Ash sounded shaky. "Viv, we don't have any money. You know that. We can't—"

"Don't worry about it," Viv cut in, turning his head just enough to give Ash a look that was part wild and part exhausted. "I have a plan."

Ash's eyebrows knit together, anxious and skeptical all at once. "A plan? What plan?"

"Trust me, okay?" Viv's voice cracked, just barely, and he swallowed hard before he could lose the thin grip he still had on himself. "Just this one time. Just...let me handle it."

Ash didn't look convinced. But after a second, they stopped resisting and let Viv lead them down the cracked pavement, past rows of cars and houses he didn't recognize, out into the darkening evening.

Viv wasn't sure if he felt numb or electrified.

All he knew was he couldn't stand there another minute with her looking at him like that.

He'd figure out the rest later. He always did.
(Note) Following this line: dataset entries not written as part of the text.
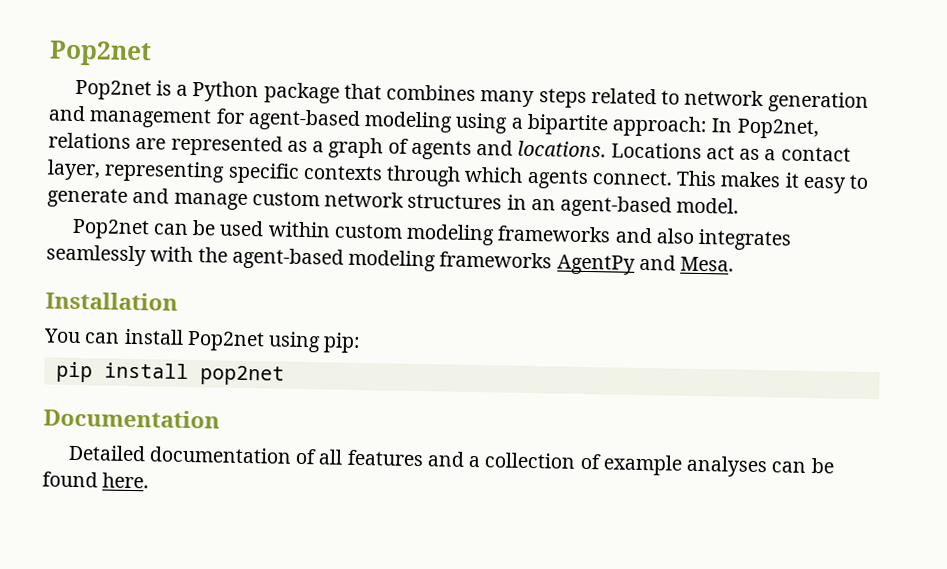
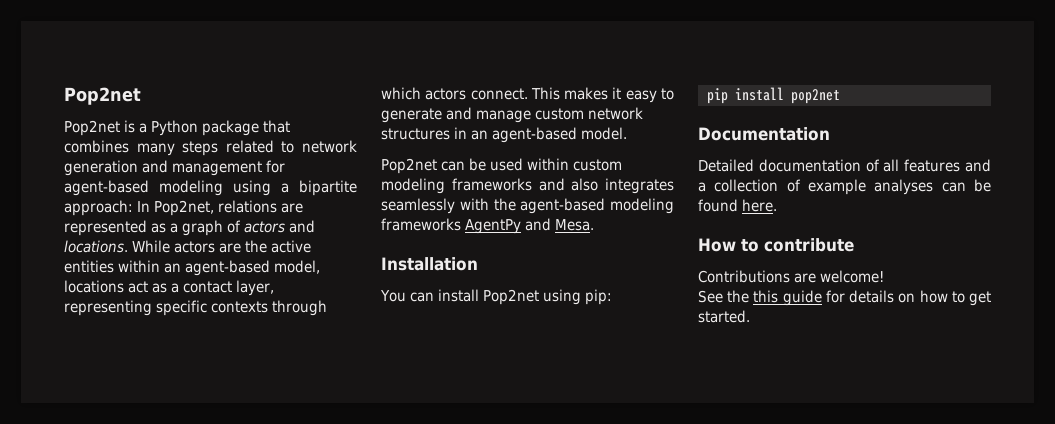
- Pop2net is a Python package that combines many steps related to network generation and management for agent-based modeling using a bipartite approach: In Pop2net, relations are represented as a graph of agents and locations.
+ Pop2net is a Python package that combines many steps related to network generation and management for agent-based modeling using a bipartite approach: In Pop2net, relations are represented as a graph of actors and locations.
- Locations act as a contact layer, representing specific contexts through which agents connect.
+ While actors are the active entities within an agent-based model, locations act as a contact layer, representing specific contexts through which actors connect.
+ How to contribute
+ Contributions are welcome!
+ See the this guide for details on how to get started.

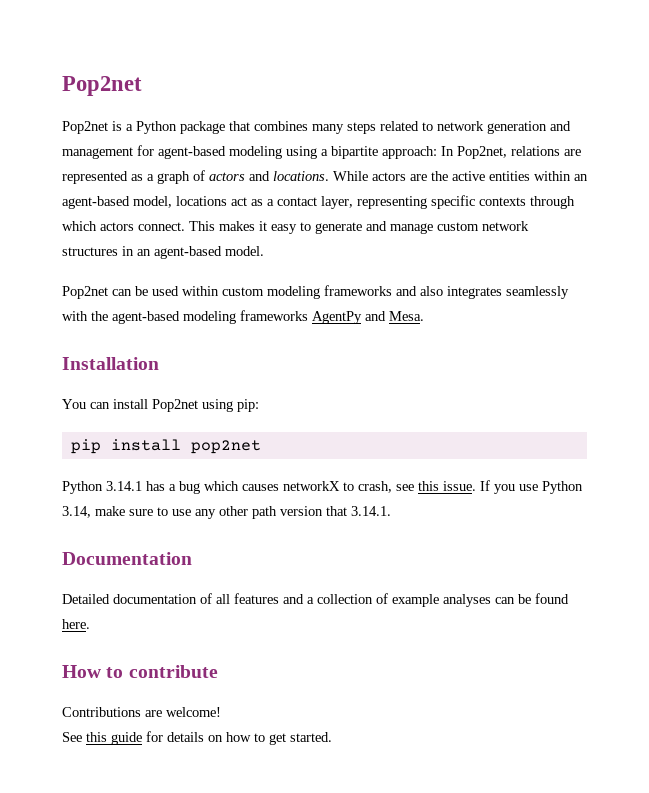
+ Python 3.14.1 has a bug which causes networkX to crash, see this issue. If you use Python 3.14, make sure to use any other path version that 3.14.1.
- See the this guide for details on how to get started.
+ See this guide for details on how to get started.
They were halfway down the block when Ash finally tugged gently against Viv's hold, voice small and uncertain. "Viv?"

He didn't stop walking, but he did glance over, his expression tense. "What?"

Ash's cheeks were pink, their gaze fixed somewhere around Viv's shoulder. "Can you...um." They hesitated, picking at the hem of their sleeve with their free hand. "Can you hold my hand instead? Not my wrist."

Viv blinked. For a second, he just stared at them, all that adrenaline and frustration and sadness bottlenecking in his chest. "Oh," he said, voice going quiet.

He let go of their wrist immediately, feeling stupid when he saw the faint red marks from where he'd been gripping too tight. "Shit. Yeah. Sorry."

"It's okay," Ash mumbled quickly, looking even more embarrassed now. "It's just...I don't like it when people grab me there."

Viv swallowed and nodded, trying not to feel like the world's biggest asshole. He took a shaky breath, then carefully slid his hand into theirs instead. Ash's fingers were cool and tentative against his palm, but they didn't pull away. "Better?" Viv asked quietly.

Ash finally looked up at him. Their eyes were shiny in the low light, and they nodded. "Yeah. Much. Thanks."

Viv gave their hand the gentlest squeeze he could manage, like maybe that could make up for everything else, and together, they kept walking into the night.